Arriva la guerra e Petronilla si dedica solo ai figli di quelli che una volta ha curato da bambini. La guerra diventa sempre più dura e più difficile. Esce nel 1941 “Ricette di Petronilla per i tempi eccezionali”, quando il peggio doveva ancora venire: erano le donne a lottare ogni giorno per la scarsità delle razioni, poco c’è e nulla si butta. La sua popolarità è straordinaria e riceve montagne di lettere, come scrive Miriam Mafai nel suo libro “Pane Nero”, dedicato alla vita quotidiana delle donne nella seconda guerra mondiale: “Petronilla suggerisce nuove tecniche e accorgimenti che consentano di mettere in tavola gli stessi piatti di prima, ma senza gli stessi ingredienti ormai introvabili: è un vero e proprio inganno al palato che permette con qualche virtuosismo di servire una crème caramel senza latte né uova, la maionese senza olio, la cioccolata in tazza senza cioccolata, la polenta senza polenta, la torta margherita senza farine e così via”.

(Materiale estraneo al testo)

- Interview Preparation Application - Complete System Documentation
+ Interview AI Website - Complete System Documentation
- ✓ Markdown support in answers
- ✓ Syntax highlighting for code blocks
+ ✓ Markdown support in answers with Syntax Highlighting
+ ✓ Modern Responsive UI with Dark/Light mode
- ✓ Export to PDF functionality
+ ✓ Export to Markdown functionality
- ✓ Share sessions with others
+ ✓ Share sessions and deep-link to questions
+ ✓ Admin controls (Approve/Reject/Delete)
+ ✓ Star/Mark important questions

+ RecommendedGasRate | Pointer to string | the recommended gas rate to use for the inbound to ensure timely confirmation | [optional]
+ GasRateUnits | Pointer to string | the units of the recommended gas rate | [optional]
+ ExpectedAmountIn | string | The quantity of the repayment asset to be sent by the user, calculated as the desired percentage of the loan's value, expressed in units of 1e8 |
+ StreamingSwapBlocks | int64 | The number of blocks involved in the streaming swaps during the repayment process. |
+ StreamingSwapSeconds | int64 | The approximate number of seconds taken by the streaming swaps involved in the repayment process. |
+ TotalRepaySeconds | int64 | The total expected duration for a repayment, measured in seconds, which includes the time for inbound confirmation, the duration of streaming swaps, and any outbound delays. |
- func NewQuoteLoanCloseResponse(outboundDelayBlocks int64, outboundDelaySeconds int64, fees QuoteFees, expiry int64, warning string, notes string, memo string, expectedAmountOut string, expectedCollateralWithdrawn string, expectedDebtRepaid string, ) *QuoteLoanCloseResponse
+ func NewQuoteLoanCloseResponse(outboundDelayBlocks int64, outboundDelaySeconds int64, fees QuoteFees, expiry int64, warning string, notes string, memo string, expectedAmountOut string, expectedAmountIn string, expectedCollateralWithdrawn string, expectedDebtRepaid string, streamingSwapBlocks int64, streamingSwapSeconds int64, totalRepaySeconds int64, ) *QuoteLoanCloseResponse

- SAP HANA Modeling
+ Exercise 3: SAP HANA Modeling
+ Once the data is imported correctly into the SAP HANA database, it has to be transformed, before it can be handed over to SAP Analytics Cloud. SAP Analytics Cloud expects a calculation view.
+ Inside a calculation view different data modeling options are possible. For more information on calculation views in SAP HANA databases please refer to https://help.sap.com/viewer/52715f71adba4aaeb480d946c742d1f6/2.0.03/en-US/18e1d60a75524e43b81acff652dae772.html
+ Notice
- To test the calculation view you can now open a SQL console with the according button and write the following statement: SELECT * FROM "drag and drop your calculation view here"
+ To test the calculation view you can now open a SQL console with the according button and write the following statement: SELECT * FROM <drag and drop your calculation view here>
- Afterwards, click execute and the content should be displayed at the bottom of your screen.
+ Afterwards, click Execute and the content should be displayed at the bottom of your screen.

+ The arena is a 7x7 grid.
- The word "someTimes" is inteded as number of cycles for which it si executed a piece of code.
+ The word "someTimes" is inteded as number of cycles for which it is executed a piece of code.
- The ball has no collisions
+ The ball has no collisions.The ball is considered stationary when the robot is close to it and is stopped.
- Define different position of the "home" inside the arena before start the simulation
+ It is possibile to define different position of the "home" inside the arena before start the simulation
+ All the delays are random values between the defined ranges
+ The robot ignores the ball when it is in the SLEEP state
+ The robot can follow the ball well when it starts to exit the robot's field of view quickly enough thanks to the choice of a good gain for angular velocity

Gravemente malata, la dottoressa morirà l’11 luglio 1947: il Corriere e la Domenica del Corriere le dedicano un’intera pagina di necrologio, attraverso il commosso rimpianto dei compagni di lavoro. Il 24 maggio 1997 l’Accademia italiana della cucina ha tenuto un convegno nazionale dedicato a Petronilla a 50 anni dalla sua scomparsa, ma l’odonomastica la ignora.
Ora, tenuto conto del suo contributo scientifico, sociale e culturale alla collettività, non sarebbe il caso di dedicarle una strada, un parco, un’aula pubblica per tenerne viva la memoria nelle città dove ha vissuto e operato (Mantova, Padova, Bologna, Firenze, Milano)?